问题
Suppose I have the following expression
String myString = getStringFromSomeExternalSource();
if (myString != null && myString.trim().length() != 0) {
...
}
Eclipse warns me that myString might be null in the second phrase of the boolean expression. However, I know some that some compilers will exit the boolean expression entirely if the first condition fails. Is this true with Java? Or is the order of evaluation not guaranteed?
回答1:
However, I know some that some compilers will exit the boolean expression entirely if the first condition fails. Is this true with Java?
Yes, that is known as Short-Circuit evaluation.Operators like && and || are operators that perform such operations.

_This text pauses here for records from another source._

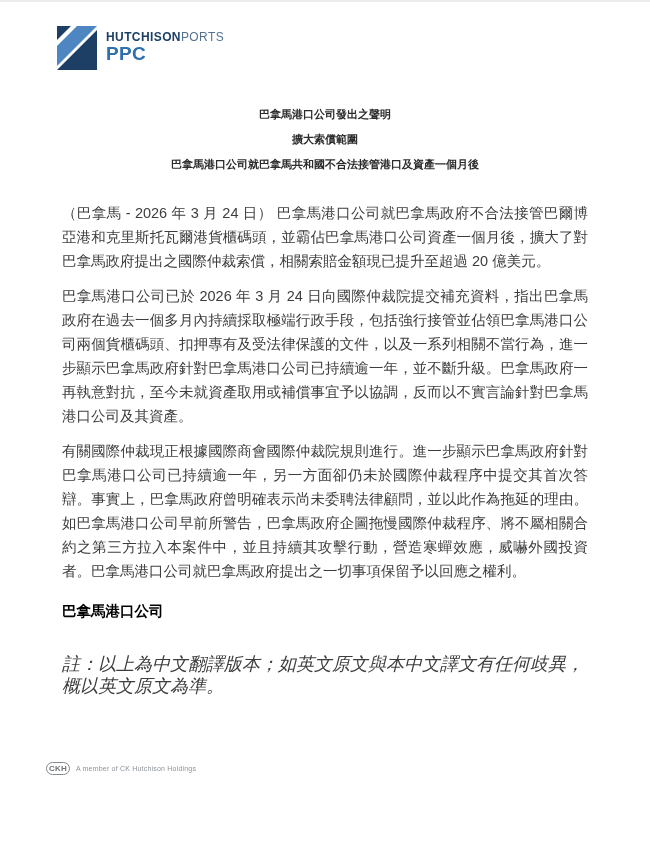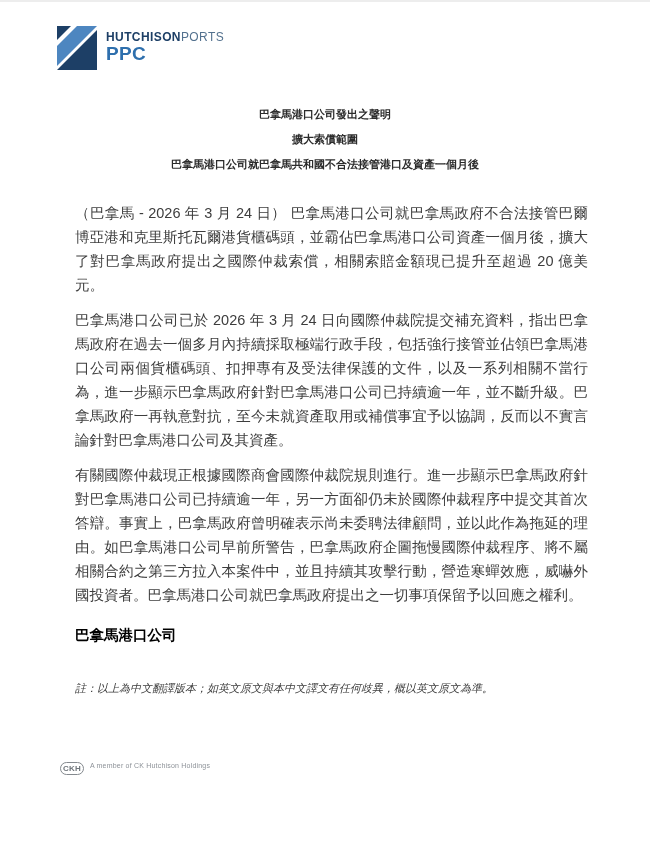"（巴拿馬 - 2026 年 3" .body-text { margin-left: 13px -> none }
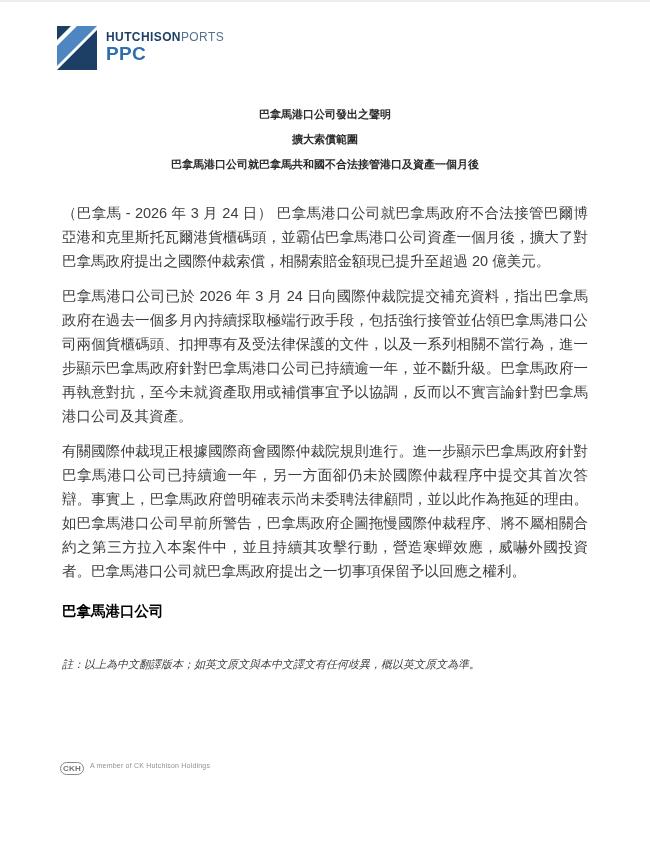"註：以上為中文翻譯版本；如英文原文與本中文譯文有任何歧異，概以英文原文為準。" .note { font-size: 11px -> 18px }
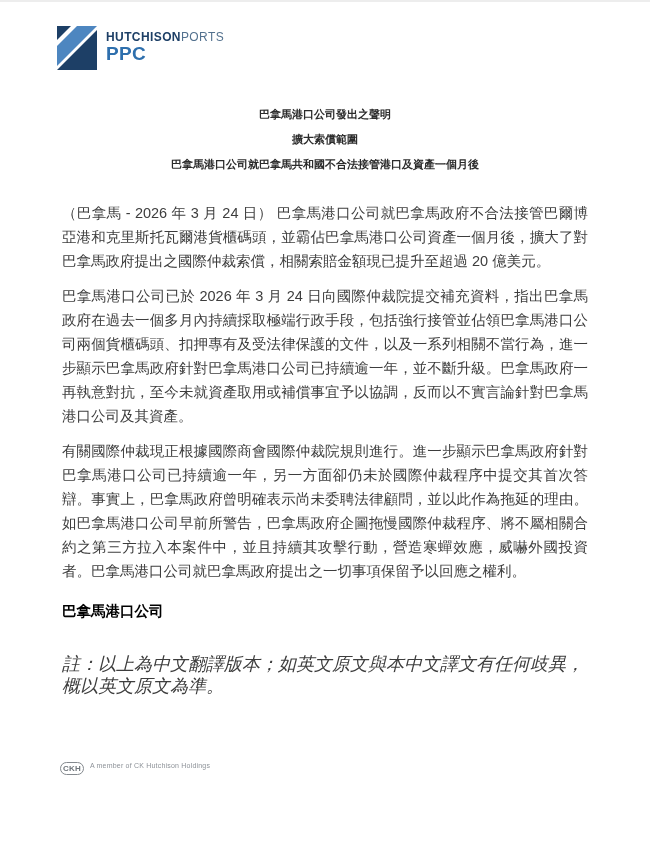"CKH" .footer { align-items: flex-start -> center; left: 60px -> 46px }
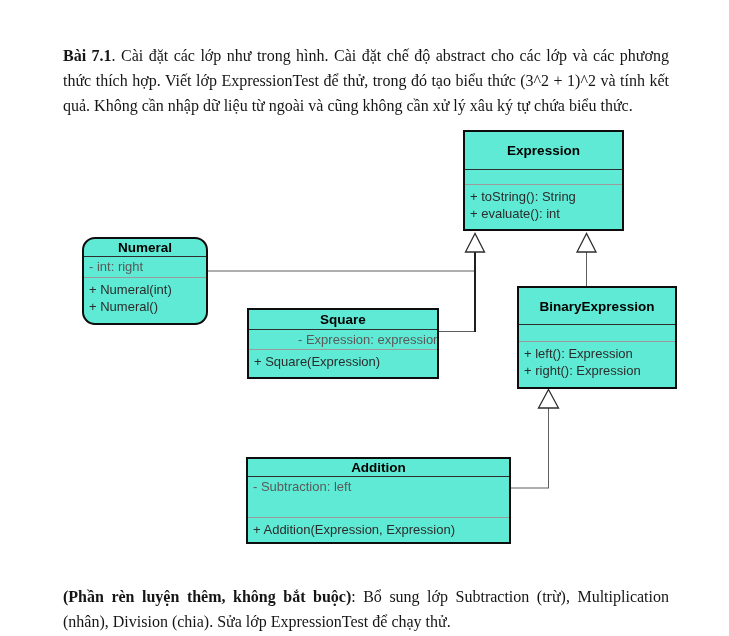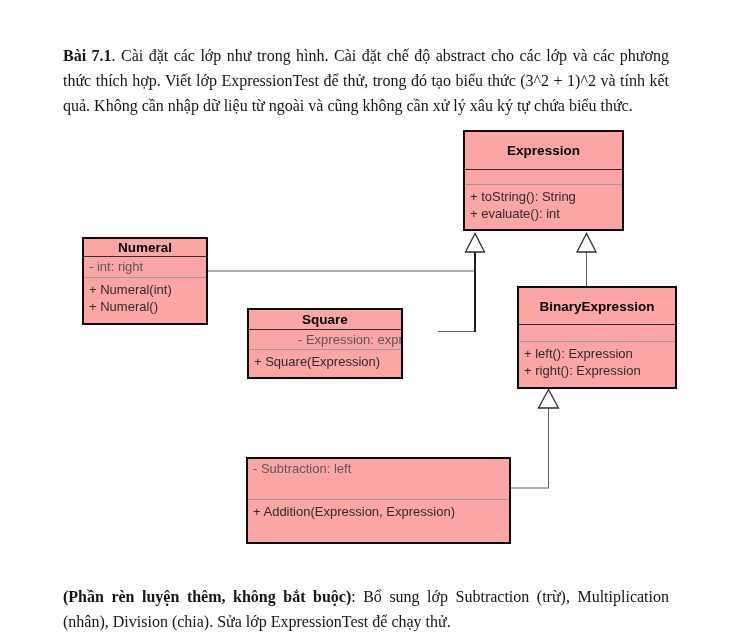"Expression" .uml-class { background: #fca5a5 -> #5eead4 }
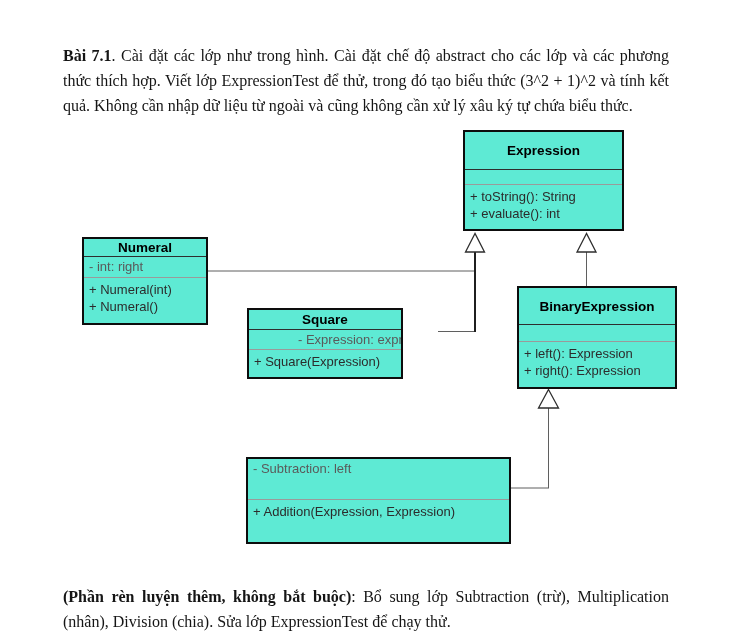"Numeral" #box-numeral { border-radius: none -> 13px }
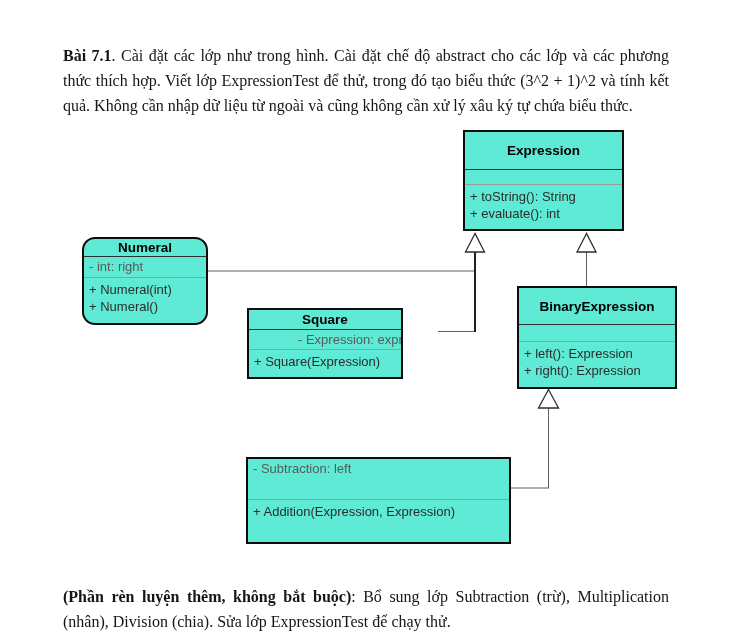"Square" #box-square { width: 156px -> 192px }
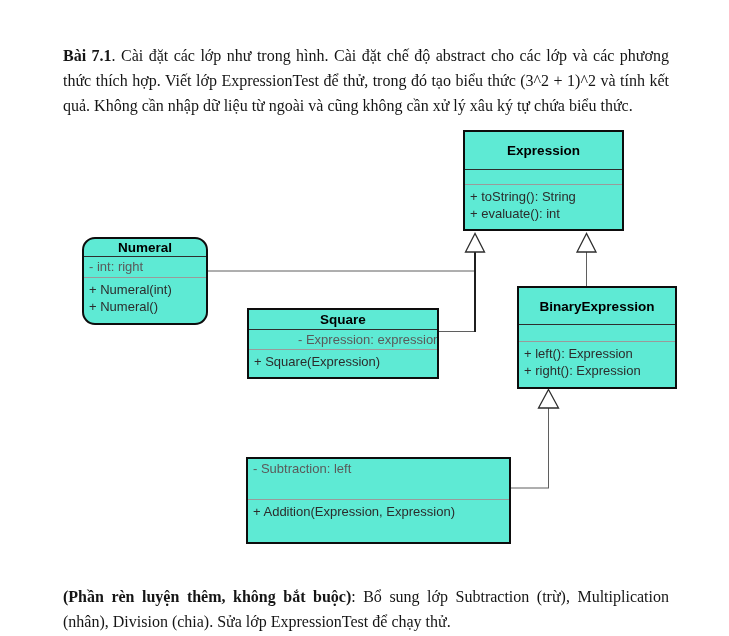"Addition" div.uml-title { html: none -> <div>Addition</div> }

Or is the order of evaluation not guaranteed?
No,the order of evaluation is guaranteed(from left to right)
回答2:
Java should be evaluating your statements from left to right. It uses a mechanism known as short-circuit evaluation to prevent the second, third, and nth conditions from being tested if the first is false.
So, if your expression is myContainer != null && myContainer.Contains(myObject) and myContainer is null, the second condition, myContainer.Contains(myObject) will not be evaluated.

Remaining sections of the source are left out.